What to produce:
Repeat each record below exactly, dropping the pictures.

(Stored data)
┏━━

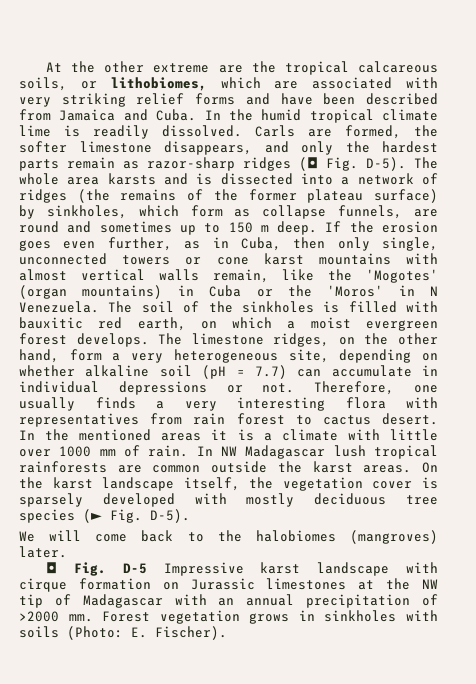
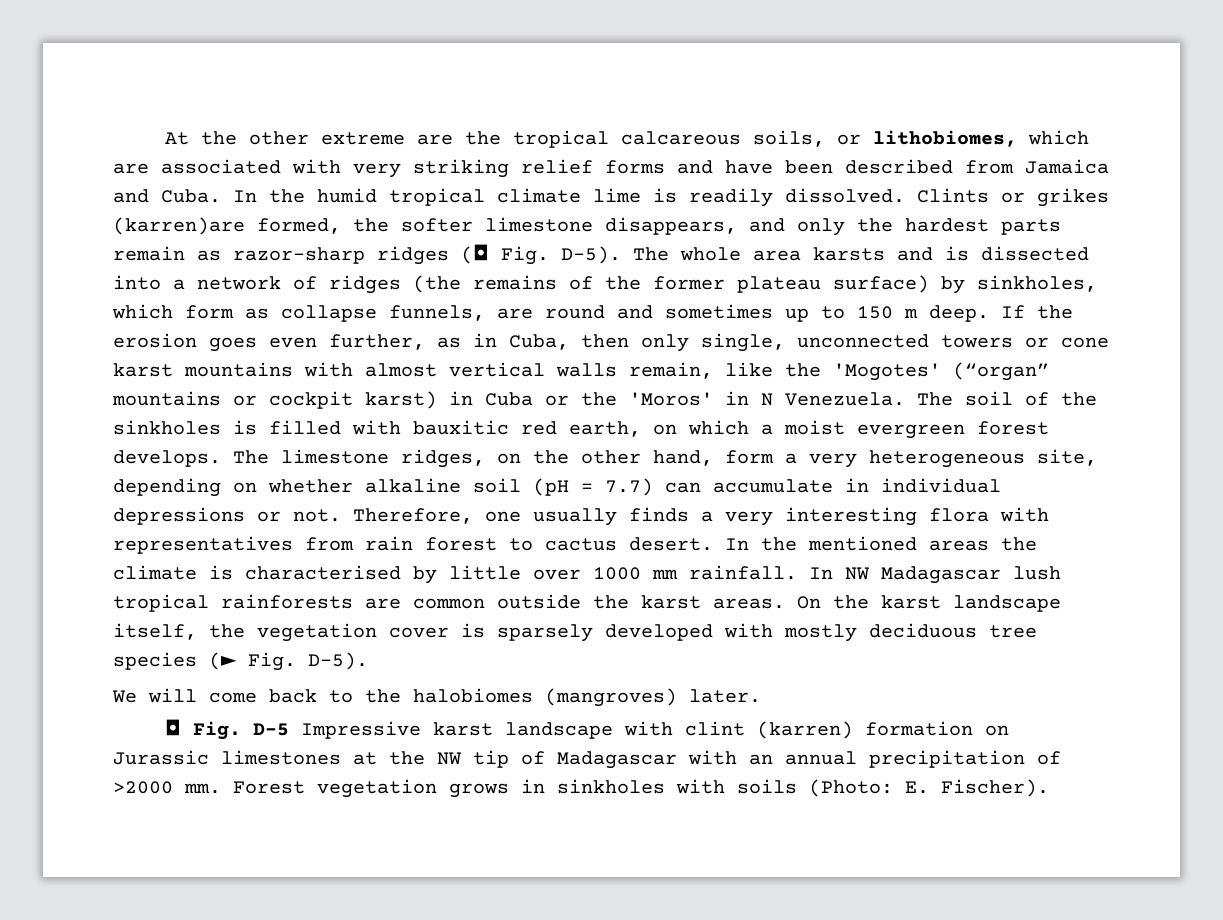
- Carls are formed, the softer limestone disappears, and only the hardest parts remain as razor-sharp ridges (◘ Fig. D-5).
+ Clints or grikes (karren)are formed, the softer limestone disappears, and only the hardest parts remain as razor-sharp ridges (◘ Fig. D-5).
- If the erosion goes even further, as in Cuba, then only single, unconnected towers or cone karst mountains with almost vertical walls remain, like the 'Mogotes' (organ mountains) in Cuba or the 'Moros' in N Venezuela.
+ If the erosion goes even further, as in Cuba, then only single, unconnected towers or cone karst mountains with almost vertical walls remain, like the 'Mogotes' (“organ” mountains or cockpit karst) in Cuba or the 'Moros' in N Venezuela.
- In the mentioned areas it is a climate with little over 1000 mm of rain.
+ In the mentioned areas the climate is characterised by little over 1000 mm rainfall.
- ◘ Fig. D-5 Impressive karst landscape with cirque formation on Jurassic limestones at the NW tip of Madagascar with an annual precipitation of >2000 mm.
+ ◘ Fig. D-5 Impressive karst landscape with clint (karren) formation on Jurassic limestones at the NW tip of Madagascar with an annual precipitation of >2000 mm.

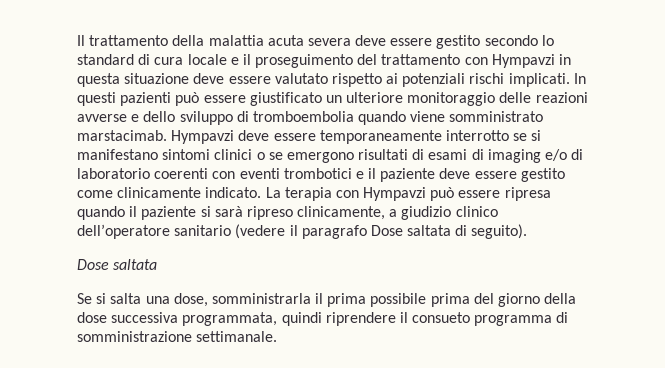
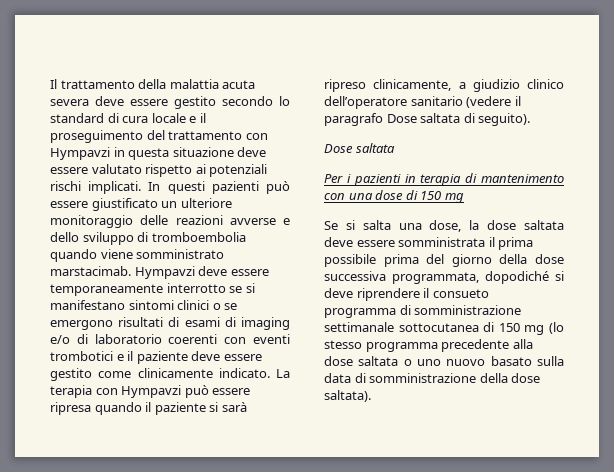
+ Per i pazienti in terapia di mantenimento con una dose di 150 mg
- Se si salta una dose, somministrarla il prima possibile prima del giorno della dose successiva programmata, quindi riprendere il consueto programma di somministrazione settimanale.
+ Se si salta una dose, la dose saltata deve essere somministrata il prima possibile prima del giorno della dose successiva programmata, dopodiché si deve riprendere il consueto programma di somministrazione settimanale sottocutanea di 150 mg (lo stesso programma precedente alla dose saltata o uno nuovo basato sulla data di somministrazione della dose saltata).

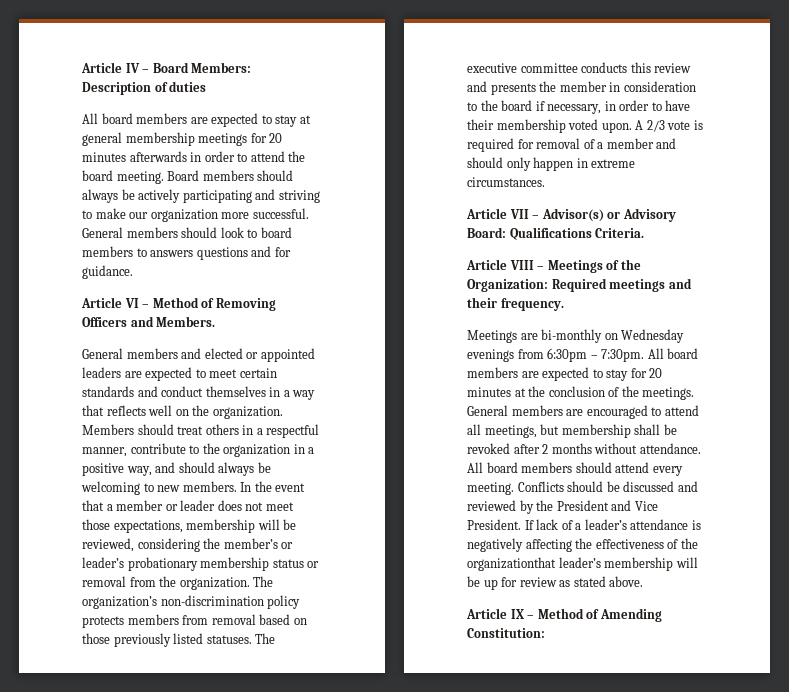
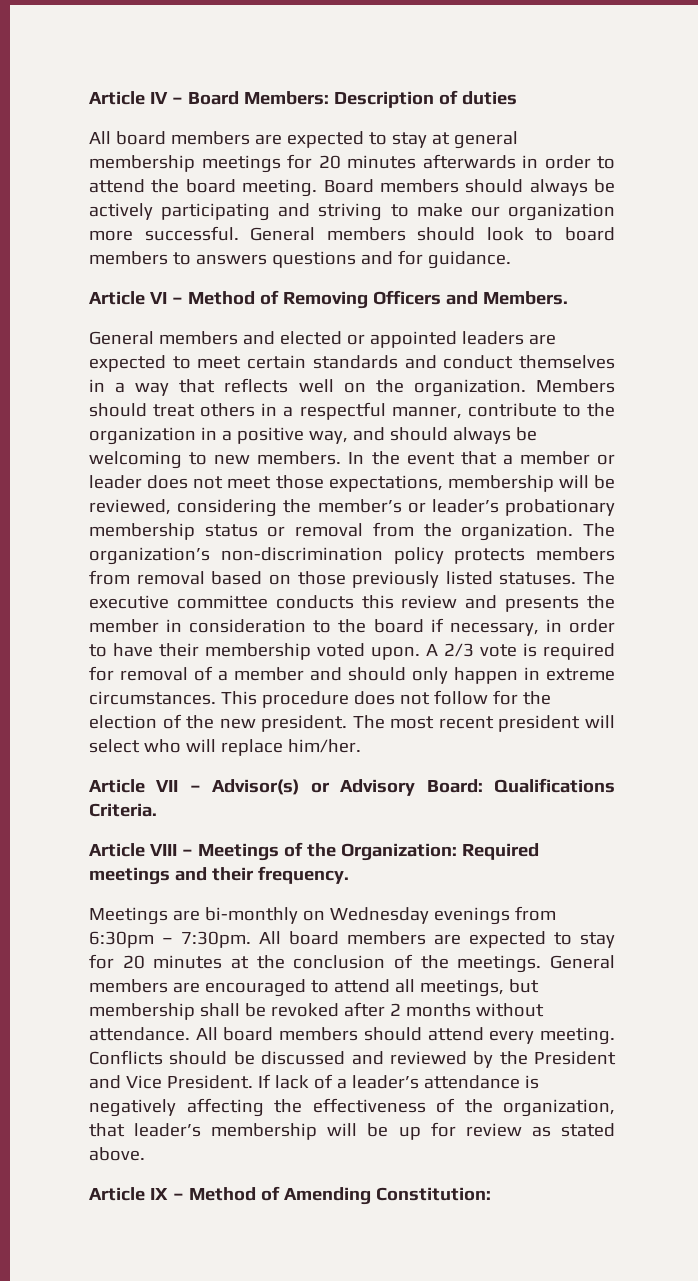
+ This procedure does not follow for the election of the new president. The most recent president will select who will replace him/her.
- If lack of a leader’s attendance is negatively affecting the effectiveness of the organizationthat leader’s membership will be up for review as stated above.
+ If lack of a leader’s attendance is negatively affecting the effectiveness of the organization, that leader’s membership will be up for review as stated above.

┗━━

Response to the task:
- Carls are formed, the softer limestone disappears, and only the hardest parts remain as razor-sharp ridges (◘ Fig. D-5).
+ Clints or grikes (karren)are formed, the softer limestone disappears, and only the hardest parts remain as razor-sharp ridges (◘ Fig. D-5).
- If the erosion goes even further, as in Cuba, then only single, unconnected towers or cone karst mountains with almost vertical walls remain, like the 'Mogotes' (organ mountains) in Cuba or the 'Moros' in N Venezuela.
+ If the erosion goes even further, as in Cuba, then only single, unconnected towers or cone karst mountains with almost vertical walls remain, like the 'Mogotes' (“organ” mountains or cockpit karst) in Cuba or the 'Moros' in N Venezuela.
- In the mentioned areas it is a climate with little over 1000 mm of rain.
+ In the mentioned areas the climate is characterised by little over 1000 mm rainfall.
- ◘ Fig. D-5 Impressive karst landscape with cirque formation on Jurassic limestones at the NW tip of Madagascar with an annual precipitation of >2000 mm.
+ ◘ Fig. D-5 Impressive karst landscape with clint (karren) formation on Jurassic limestones at the NW tip of Madagascar with an annual precipitation of >2000 mm.

+ Per i pazienti in terapia di mantenimento con una dose di 150 mg
- Se si salta una dose, somministrarla il prima possibile prima del giorno della dose successiva programmata, quindi riprendere il consueto programma di somministrazione settimanale.
+ Se si salta una dose, la dose saltata deve essere somministrata il prima possibile prima del giorno della dose successiva programmata, dopodiché si deve riprendere il consueto programma di somministrazione settimanale sottocutanea di 150 mg (lo stesso programma precedente alla dose saltata o uno nuovo basato sulla data di somministrazione della dose saltata).

+ This procedure does not follow for the election of the new president. The most recent president will select who will replace him/her.
- If lack of a leader’s attendance is negatively affecting the effectiveness of the organizationthat leader’s membership will be up for review as stated above.
+ If lack of a leader’s attendance is negatively affecting the effectiveness of the organization, that leader’s membership will be up for review as stated above.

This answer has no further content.